Unacceptable. He wasn't the only one whose pulse raced when she smiled. Bren had warned him of as much the first time he'd caught Cruz's gaze following Rachel across a room. The gang's tattoo artist had been circling, sizing up Rachel like a fortification he wasn't sure he could storm, but Cruz had crashed into the middle of the game before Ace made his move.
And now this. It felt like racing toward a target, knowing that stumbling could give your enemy the lead. Ace was the one with the experience wooing women.
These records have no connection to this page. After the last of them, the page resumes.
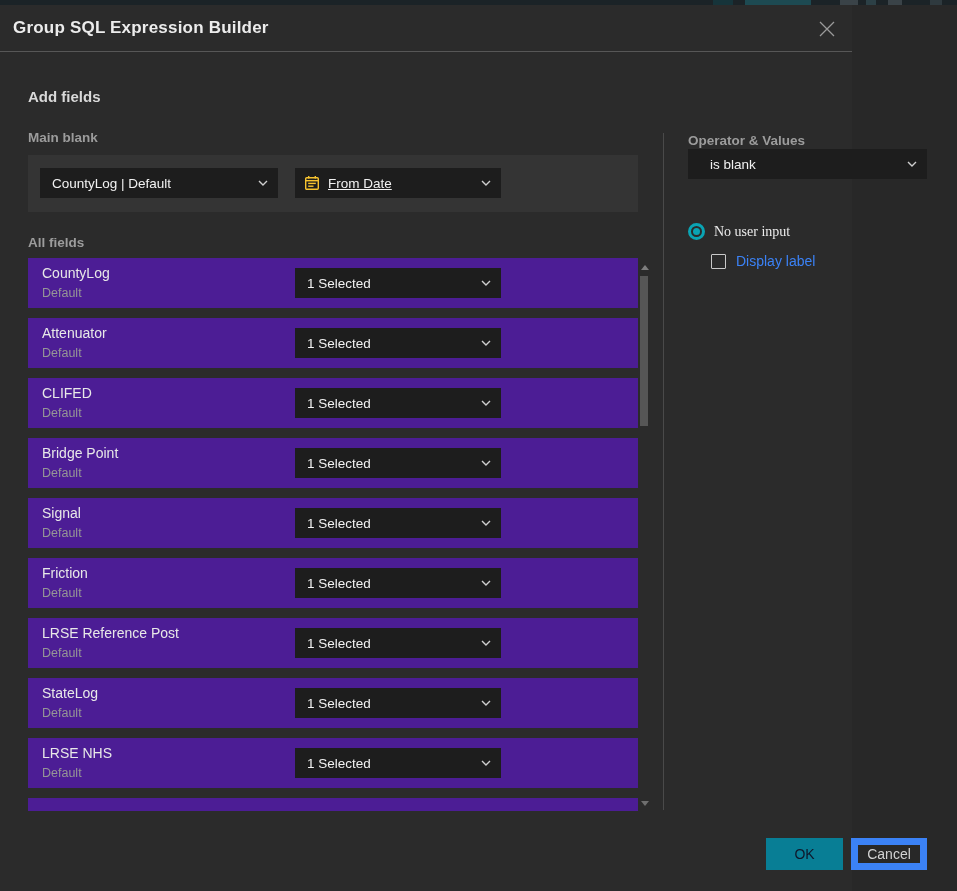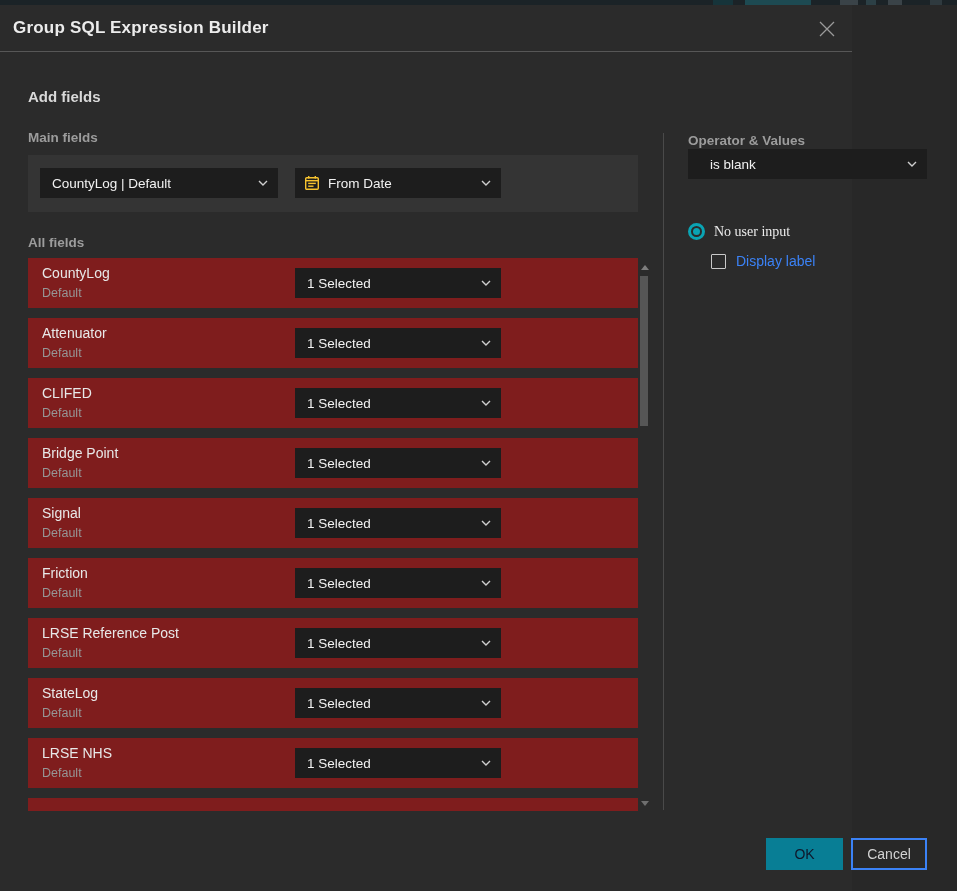--- a/index.html
+++ b/index.html
@@ -132,7 +132,7 @@
 
   <div class="section-heading" style="top:83px;">Add fields</div>
 
-  <div class="sub-label" style="top:125px;">Main fields</div>
+  <div class="sub-label" style="top:125px;">Main blank</div>
   <div class="main-panel">
     <div class="dropdown dd-layer">
       <span class="dd-text">CountyLog | Default</span>

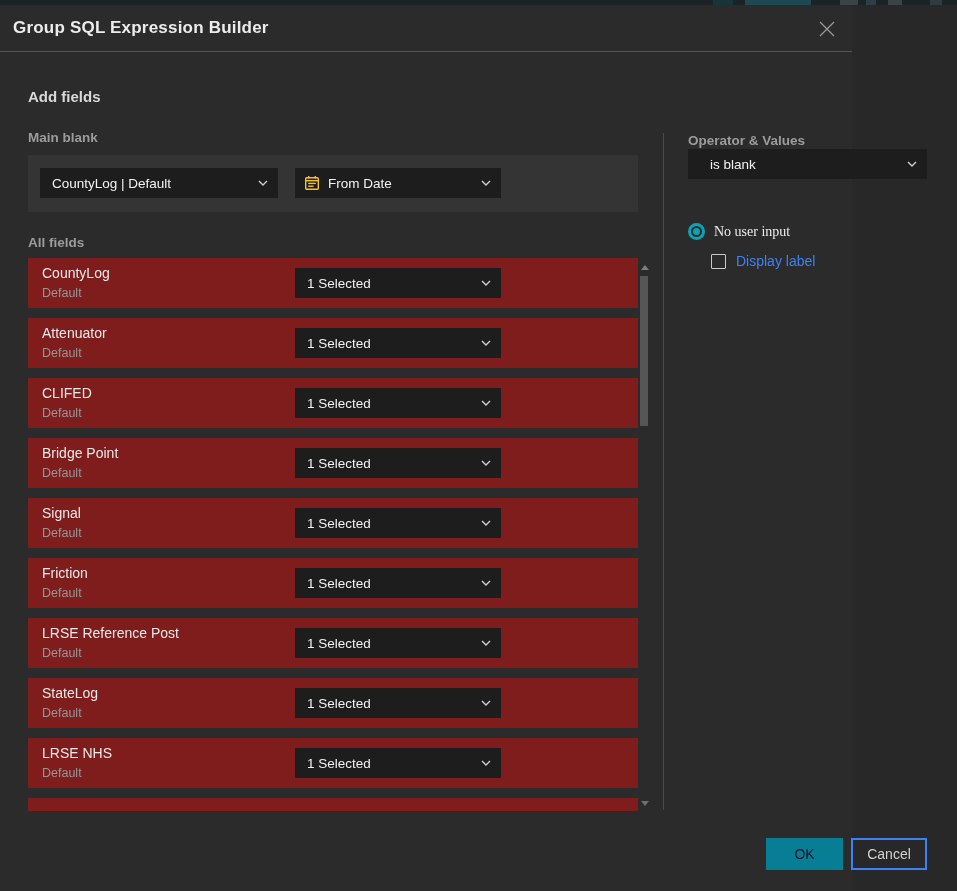--- a/index.html
+++ b/index.html
@@ -49,7 +49,7 @@
   .dropdown .dd-text{flex:1;padding-left:12px;white-space:nowrap;overflow:hidden;}
   .dropdown .dd-chevron{padding-right:10px;display:flex;align-items:center;}
   .dd-layer{position:absolute;left:12px;top:13px;width:238px;}
-  .dd-field{position:absolute;left:267px;top:13px;width:206px;}
+  .dd-field{position:absolute;left:267px;top:13px;width:206px;text-decoration:underline;}
   .dd-field .cal{margin-left:9px;display:flex;align-items:center;}
   .dd-field .dd-text{padding-left:8px;}
 

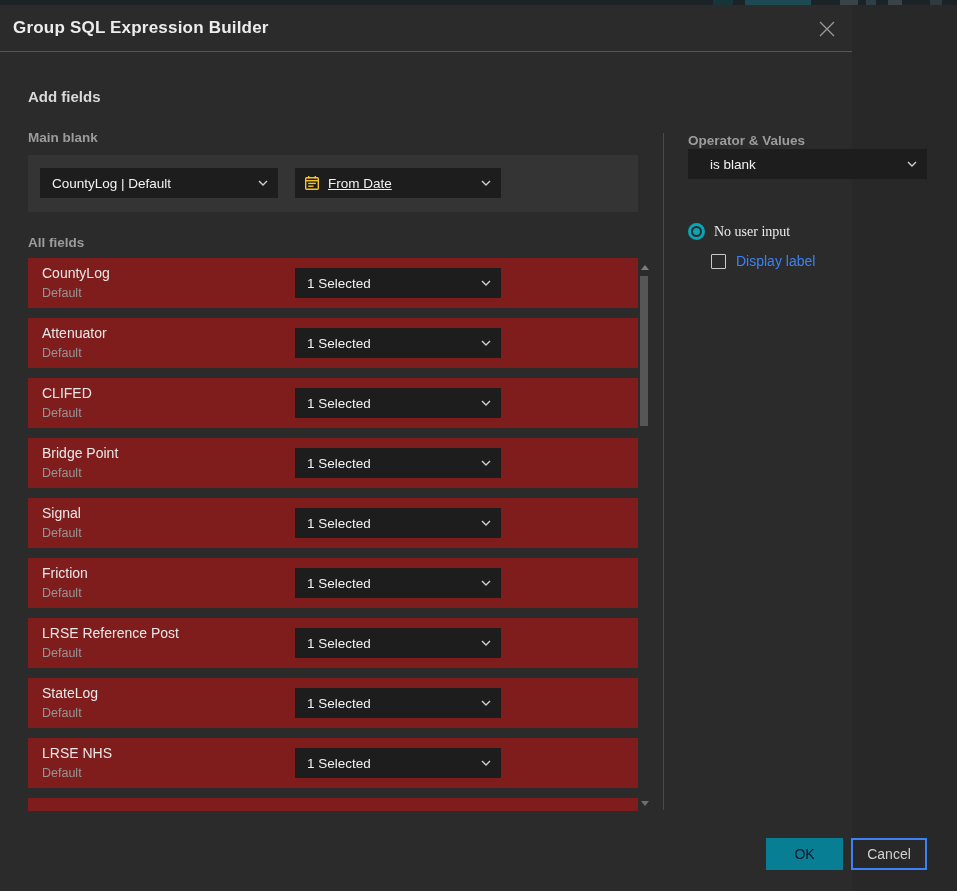--- a/index.html
+++ b/index.html
@@ -58,7 +58,7 @@
     position:absolute;left:28px;top:253px;width:610px;height:553px;overflow:hidden;
   }
   .field-row{
-    position:relative;width:610px;height:50px;background:#7f1d1d;margin-bottom:10px;
+    position:relative;width:610px;height:50px;background:#4c1d95;margin-bottom:10px;
   }
   .field-name{
     position:absolute;left:14px;top:7px;font-size:14px;color:#e8e8e8;

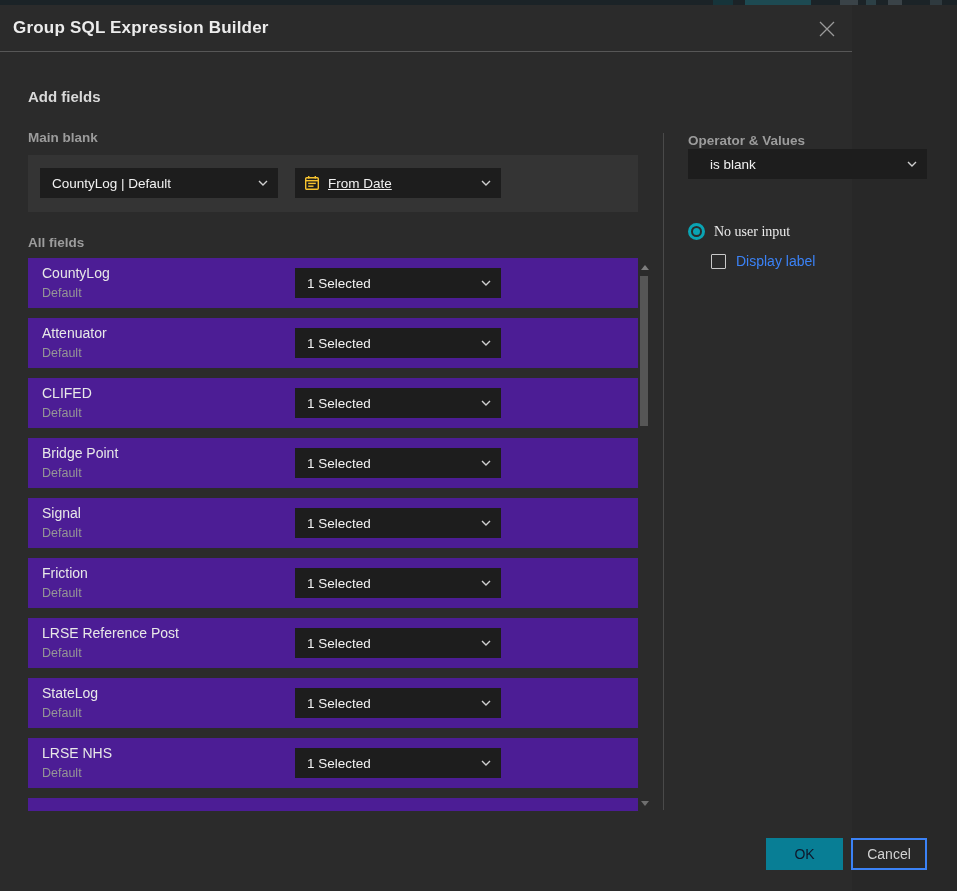--- a/index.html
+++ b/index.html
@@ -105,7 +105,7 @@
     font-size:14px;cursor:pointer;
   }
   .btn-ok{left:766px;width:77px;background:#087e95;color:#0f172a;}
-  .btn-cancel{left:851px;width:76px;background:transparent;border:2px solid #3b82f6;color:#d2d2d2;}
+  .btn-cancel{left:851px;width:76px;background:transparent;border:7px solid #3b82f6;color:#d2d2d2;}
 </style>
 </head>
 <body>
He wouldn't be thinking about mission objectives and weapons if he had Rachel alone on a rooftop, nuzzling his hand.
Cruz moved his thumb to touch the corner of her mouth and trace the full bow of her lower lip. "I don't miss it right now."
"Good." She stretched up on her toes, but even that only brought her mouth in line with his throat, and her lips brushed his collarbone. Heat threatened to consume him. His blood boiled and his dick hardened.
A thousand things he could do to her rose up from that dark place inside him, all the things the men he'd worked for had condemned in rough, angry voices before slinking into the shadows to indulge themselves with men and women who couldn't say no.
He didn't want any of those things, not yet. Tonight, he wanted to be soft, slow. He wanted to kiss her knees weak and know what it felt like to have her tremble between him and the wall. Carefully, he cupped the back of her head. "Look at me."
She was already shaking, but she met his eyes boldly, without shying away, and it hit him almost as hard as her touch. People in Eden never really looked at each other. Not like this, open and without shame, daring the other person to see into them, through them.
Cruz didn't want anyone seeing through him, so he was the one who broke, sweeping down to catch her mouth with his own.
She made an encouraging noise in the back of her throat as her lips parted and her hands slipped around him to tease just under the waistband of his jeans. A heartbeat later, her tongue touched his.
The darkness rolled up again. He could have her. Turn her around, bend her over the low wall, and fuck her fast and hard until her screams floated all the way to Sector Three. He could urge her to her knees, twist all that shiny blonde hair around his fist and find out if she still stared at him, open and brave, while he pushed his cock between her lips and jerked off in her mouth.
No. Kisses. He concentrated on kissing her, licking her, learning the taste of her lips and what made her moan. He'd do this right. Slow and hot and respectful, with no stumbling. Not when he could feel Ace dogging every step, waiting for him to fail.
Chapter Three
No one knew how to put on a party like Lex. Hell, no one knew how to put on a show like Lex.
The party room had never been subtle, because Dallas had never been a subtle man. It was a room furnished for sin--for one kind in particular--and he spared no expense in indulging this vice. He'd built a playground for adults, with a hundred accessories to spice up sex and every surface begging to be defiled.
Lex had turned that blatant offer into a silken promise. Dallas wasn't sure how--something with the softer lighting, new decorations. Hard leather benches with heavy D-rings were now buried in soft cushions, the sumptuous fabrics alongside the harsh silver chains somehow a perfect celebration of the couple of honor.
Noelle and Jasper were enthroned next to Dallas on the plush couch that dominated the raised dais. Jasper looked smug as hell in leather and denim, and Noelle was taunting every man in the room with a frilly scrap of white lace that bared endless skin, framed her gorgeous tits, and showed off the intricate black tattoo wrapped around her throat.
Ace had outdone himself with that one, working Jasper's name into a delicate web of lacy curls that looked like an expensive choker from ten feet away. Every time Dallas glanced to his left, Jasper was staring at the damn thing like a dying man catching a glimpse of salvation.